VAST Data also runs a chunk similarity process “to determine if multiple chunks are similar, even when they are not identical. Chunks that are identified as ‘similar’ contain strings in common.” These can be compressed using a common compression dictionary.

Chunking size and deduplication scope

If chunk sizes are fixed, data repetitions that cross chunk boundaries won’t be detected. Adaptive chunking avoids this disadvantage by adapting “the size of each data chunk based on the data’s contents. The system takes moving samples across the data to be divided into chunks and uses some state of that moving sample to determine where chunks begin and end.”

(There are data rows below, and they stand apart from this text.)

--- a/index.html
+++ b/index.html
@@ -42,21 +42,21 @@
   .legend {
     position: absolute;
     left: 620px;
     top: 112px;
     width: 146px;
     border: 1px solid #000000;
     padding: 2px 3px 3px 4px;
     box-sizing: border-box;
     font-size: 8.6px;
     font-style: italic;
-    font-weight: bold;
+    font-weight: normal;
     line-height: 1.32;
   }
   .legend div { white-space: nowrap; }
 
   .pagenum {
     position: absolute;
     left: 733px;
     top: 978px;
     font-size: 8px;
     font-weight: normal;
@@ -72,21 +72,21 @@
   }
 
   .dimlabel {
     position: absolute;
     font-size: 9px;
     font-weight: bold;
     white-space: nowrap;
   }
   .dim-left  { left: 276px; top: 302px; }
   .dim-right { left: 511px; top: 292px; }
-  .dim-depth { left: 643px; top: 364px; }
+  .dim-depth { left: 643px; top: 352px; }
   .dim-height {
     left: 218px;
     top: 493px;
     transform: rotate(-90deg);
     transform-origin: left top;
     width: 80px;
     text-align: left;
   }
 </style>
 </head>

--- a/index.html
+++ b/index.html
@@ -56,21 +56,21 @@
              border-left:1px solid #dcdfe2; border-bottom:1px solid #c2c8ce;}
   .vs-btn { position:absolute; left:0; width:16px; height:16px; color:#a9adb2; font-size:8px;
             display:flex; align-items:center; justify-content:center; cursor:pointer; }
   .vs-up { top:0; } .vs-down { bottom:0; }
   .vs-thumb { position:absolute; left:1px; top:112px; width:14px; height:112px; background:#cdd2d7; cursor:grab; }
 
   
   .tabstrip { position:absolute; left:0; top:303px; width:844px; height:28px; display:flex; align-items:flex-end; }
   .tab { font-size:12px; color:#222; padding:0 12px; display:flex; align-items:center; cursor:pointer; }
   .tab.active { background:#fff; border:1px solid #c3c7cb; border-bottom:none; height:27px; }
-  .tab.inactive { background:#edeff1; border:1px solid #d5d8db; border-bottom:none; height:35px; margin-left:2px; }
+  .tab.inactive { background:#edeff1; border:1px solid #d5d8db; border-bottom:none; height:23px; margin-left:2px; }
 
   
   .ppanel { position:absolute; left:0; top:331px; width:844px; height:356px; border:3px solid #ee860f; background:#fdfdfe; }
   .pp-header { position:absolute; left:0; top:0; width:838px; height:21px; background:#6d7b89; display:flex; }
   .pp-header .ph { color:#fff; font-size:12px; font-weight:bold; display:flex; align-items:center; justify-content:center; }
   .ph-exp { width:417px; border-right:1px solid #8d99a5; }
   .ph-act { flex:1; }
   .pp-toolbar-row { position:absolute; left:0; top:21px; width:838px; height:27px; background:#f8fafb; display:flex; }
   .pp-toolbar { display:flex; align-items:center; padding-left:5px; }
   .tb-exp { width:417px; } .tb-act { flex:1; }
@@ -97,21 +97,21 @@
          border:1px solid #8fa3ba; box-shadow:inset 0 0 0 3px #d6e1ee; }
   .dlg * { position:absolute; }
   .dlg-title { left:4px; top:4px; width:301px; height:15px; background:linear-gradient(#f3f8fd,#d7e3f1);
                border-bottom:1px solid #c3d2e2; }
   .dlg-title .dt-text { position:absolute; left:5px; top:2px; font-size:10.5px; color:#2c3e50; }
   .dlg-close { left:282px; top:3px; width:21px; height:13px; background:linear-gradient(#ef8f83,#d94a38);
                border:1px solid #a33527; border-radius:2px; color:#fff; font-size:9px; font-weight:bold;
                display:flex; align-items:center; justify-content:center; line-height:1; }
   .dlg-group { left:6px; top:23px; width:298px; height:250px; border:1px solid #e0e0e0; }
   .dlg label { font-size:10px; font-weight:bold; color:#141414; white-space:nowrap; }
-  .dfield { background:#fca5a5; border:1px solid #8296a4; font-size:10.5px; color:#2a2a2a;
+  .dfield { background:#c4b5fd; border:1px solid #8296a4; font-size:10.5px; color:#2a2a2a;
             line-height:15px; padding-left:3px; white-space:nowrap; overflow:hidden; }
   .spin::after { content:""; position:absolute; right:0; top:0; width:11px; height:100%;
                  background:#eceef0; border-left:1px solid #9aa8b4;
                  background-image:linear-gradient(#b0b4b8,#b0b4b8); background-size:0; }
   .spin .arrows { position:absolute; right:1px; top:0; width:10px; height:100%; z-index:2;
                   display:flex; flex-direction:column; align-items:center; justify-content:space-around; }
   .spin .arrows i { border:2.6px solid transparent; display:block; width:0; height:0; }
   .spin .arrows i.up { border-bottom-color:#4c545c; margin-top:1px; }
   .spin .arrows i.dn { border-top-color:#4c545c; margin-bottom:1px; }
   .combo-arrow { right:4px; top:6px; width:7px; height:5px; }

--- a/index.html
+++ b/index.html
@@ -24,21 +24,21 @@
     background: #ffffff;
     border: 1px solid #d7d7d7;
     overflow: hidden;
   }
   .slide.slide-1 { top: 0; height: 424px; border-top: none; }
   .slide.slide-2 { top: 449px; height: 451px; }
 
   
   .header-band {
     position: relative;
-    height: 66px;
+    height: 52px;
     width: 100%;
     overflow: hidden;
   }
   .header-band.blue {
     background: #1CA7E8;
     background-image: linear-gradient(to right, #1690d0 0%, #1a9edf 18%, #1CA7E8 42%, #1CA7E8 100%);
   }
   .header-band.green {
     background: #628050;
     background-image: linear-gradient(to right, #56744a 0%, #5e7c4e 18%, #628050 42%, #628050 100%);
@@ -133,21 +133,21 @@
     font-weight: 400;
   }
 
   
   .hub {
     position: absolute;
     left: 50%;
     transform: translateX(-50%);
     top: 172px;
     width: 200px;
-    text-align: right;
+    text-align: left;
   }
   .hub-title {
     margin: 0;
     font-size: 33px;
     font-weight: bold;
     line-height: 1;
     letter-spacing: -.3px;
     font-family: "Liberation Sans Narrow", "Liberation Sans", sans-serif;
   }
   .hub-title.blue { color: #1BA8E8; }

When looking for duplicated data patterns in a data set, the larger the search area the better. For example, if you look for possible repeated data group in a single deduplication appliance you may or may not find it. If you look in 10 such appliances you have a greater chance of finding it. The ten appliances have to be linked in a cluster or realm for this global deduplication to work.

PowerProtect/Data Domain appliances do not have global deduplication whereas the scale-out VAST system does.

VAST ran a comparison test between a DataDomain Virtual Edition (DDVE) system and a VAST cluster using three datasets. The results, funnily enough, showed VAST deduplicating data sets between 24 and 40 percent better: 

VAST Data table

The potential savings in terms of stored backup capacity can be, well, vast, and the restore times will be much faster for VAST than for a disk-based Power Protect/Data Domain system.

Read Marks’ paper for a deeper dive into these matters. We have asked Dell if it has any comments on the claimed figures.